Mikael, who later pleaded guilty to smuggling contraband into the jail, provided murky hints, offering up a handful of deputy names but no specifics.

Montoya is now commander of the police district that covers southeast Denver. He and Fuller declined to comment.

Hundreds of gang members

Fuller had tangled before with the Denver sheriff’s department.

As a sergeant at the Adams County Sheriff’s Department and a member of a Metro Gang Task Force, he worked to get Denver sheriff’s Capt. Edward Maes fired in 2003 for dating the sister of two known members of the Mexican Mafia gang. The city of Denver had alleged Maes gave to a gang a police database listing hundreds of gang members.

Maes was reinstated to the sheriff’s department as a deputy and paid $84,149 in back pay after a career-service hearing officer ruled his firing was unjustified. The officer found that Maes dated the woman before her brothers had been arrested and also ruled that the city hadn’t proved the database allegation.

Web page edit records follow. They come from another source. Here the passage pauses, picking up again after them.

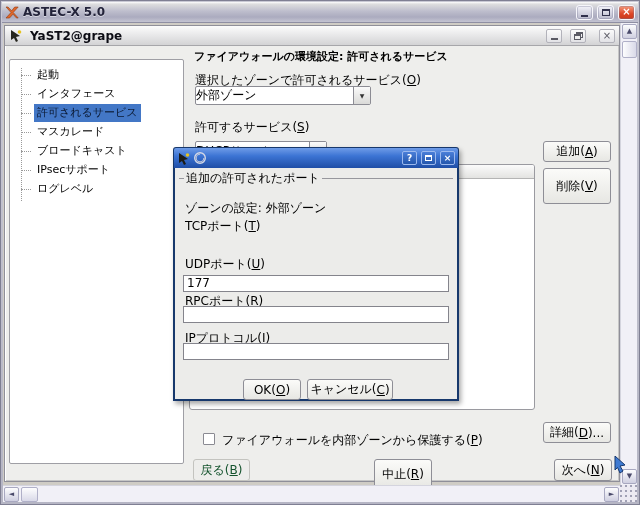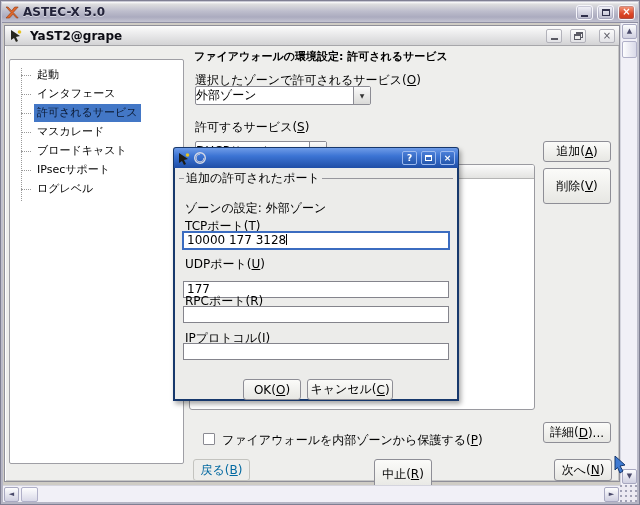"10000 177 3128" div.inp { html: <div><span>10000 177 3128</span><span></span></div> -> none }
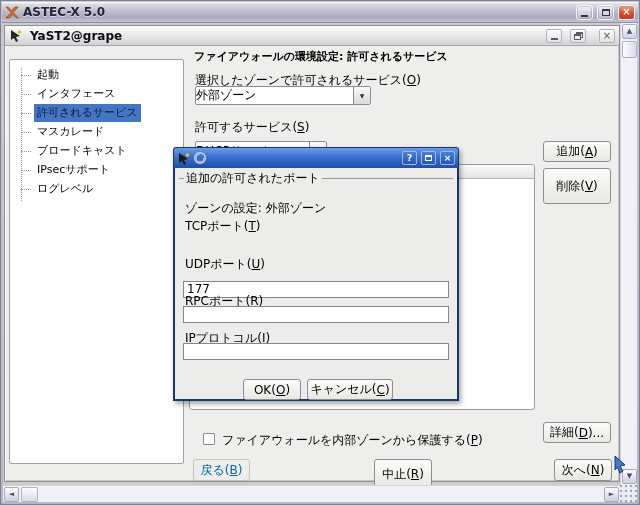"177" div.inp { top: 112px -> 106px }
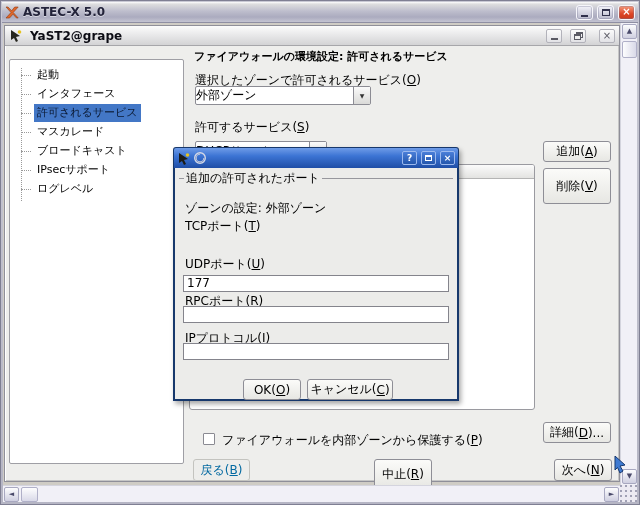"戻る( )" .btn.disabled { color: #0369a1 -> #14532d }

Despite suspicions of a more widespread conspiracy involving other deputies, there wasn’t enough evidence for additional criminal prosecutions in the Mikael case, Morrissey said.

“We caught Mikael in the act. We didn’t have to rely on criminal and confidential informants. We had physical evidence. We had eyewitnesses in law enforcement,” Morrissey said.

Additional leads were pursued.

“We ran them into the ground, and we weren’t able to produce any of the evidence we knew we would need to proceed against anyone else,” Morrissey said. “This investigation was over.”